Writing connected stories is an interesting crossover between writing short stories and writing a novel. Like with a novel, there needs to be an element that remains consistent throughout. Yet, as they are separate stories, each piece needs to be one coherent narrative that can stand apart from the others and only needs to contribute to a larger whole in context. Much like members of a family, each story needs to be both a part and a whole – an individual that contributes to a larger unit. However, forging these connections makes it impossible to ever set down one story and move onto the next; as each new story is written, all those that came before needed to be checked and changed to allow for the facts revealed in the new story. In a connected collection, each story is constantly in progress as each has bearing on the others and threatens contradiction.

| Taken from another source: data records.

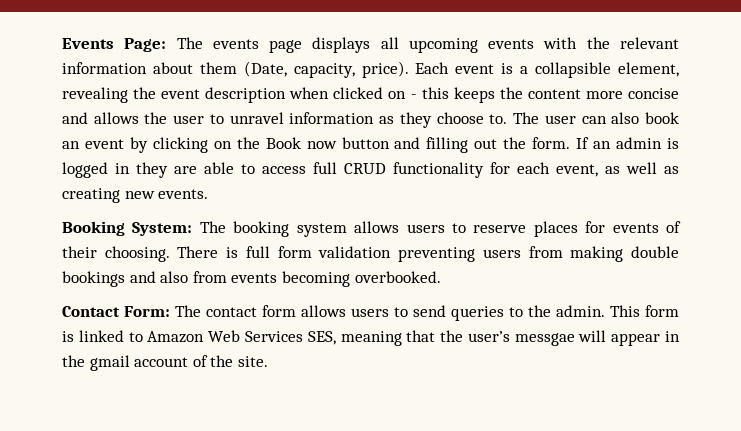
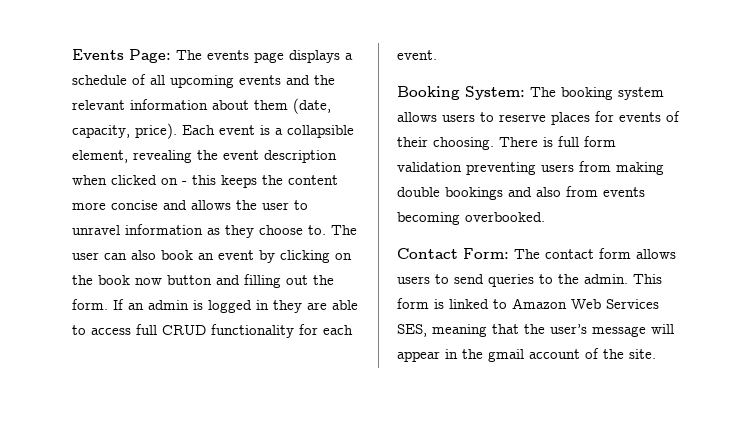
(371, 45) none -> [345,53,353,60] [72,74,146,85] a schedule of
[543,37,578,49] with -> [286,75,310,85] and
[243,61,287,77] (Date, -> [293,98,331,114] (date,
[265,137,301,149] Book -> [98,275,130,285] book
[556,162,679,177] [62,188,209,203] event, as well as creating new events. -> [397,50,437,60] event.
[514,333,575,346] messgae -> [592,326,646,337] message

Even for short story writers who don’t intend to recreate the same character in each story, this seems to be an unacknowledged tendency. In reading Raymond Carver’s collection Cathedral, I tended to read the succession of male protagonists as being the same man, even though their names and the facts of their situations don’t necessarily match up. Much as the recognizable voice of J. D. Salinger’s famed character Holden Caulfield is echoed in the collection Nine Stories, I find that authors tend towards similar characters with similar stories. Writing this type of connected stories is an acknowledgement of that, while having its own practical purposes. People tend to prefer novels for the escape from real life that they offer: novels provide another world for the reader to return to time after time, thus escaping their own lives. This is seen even more strongly in the great success of series like Harry Potter and Uglies. Connected stories acknowledge that preference – they allow the writer to fulfill her own desire to write shorter plots while satisfying the reader with a longer, more contiguous story.
Connected story collections are also practical in that they get books on shelves. Novels dominate the fiction shelves of bookstores, into which the few collections of short stories available vanish among their lengthier counterparts. Collections of short stories like Alice Munro’s The Beggar Maid, which are often read and sold as novels, offer an option for short story writers to sell their writing without being forced to change their form. A more recent example of this is Elizabeth Strout’s story collection, Olive Kitteridge. Each story in the collection follows an inhabitant of a small Maine town. These stories are separated by years and relationships, and sometimes only mention Olive Kitteridge, the title character, in passing. However, the collection was marketed as a novel and spent weeks on the New York Times Bestseller list among many more traditional extended narratives. This connection is not exactly conclusive, but suggestive of the power of the word “novel,” and its power in transforming our perceptions of the value of short stories.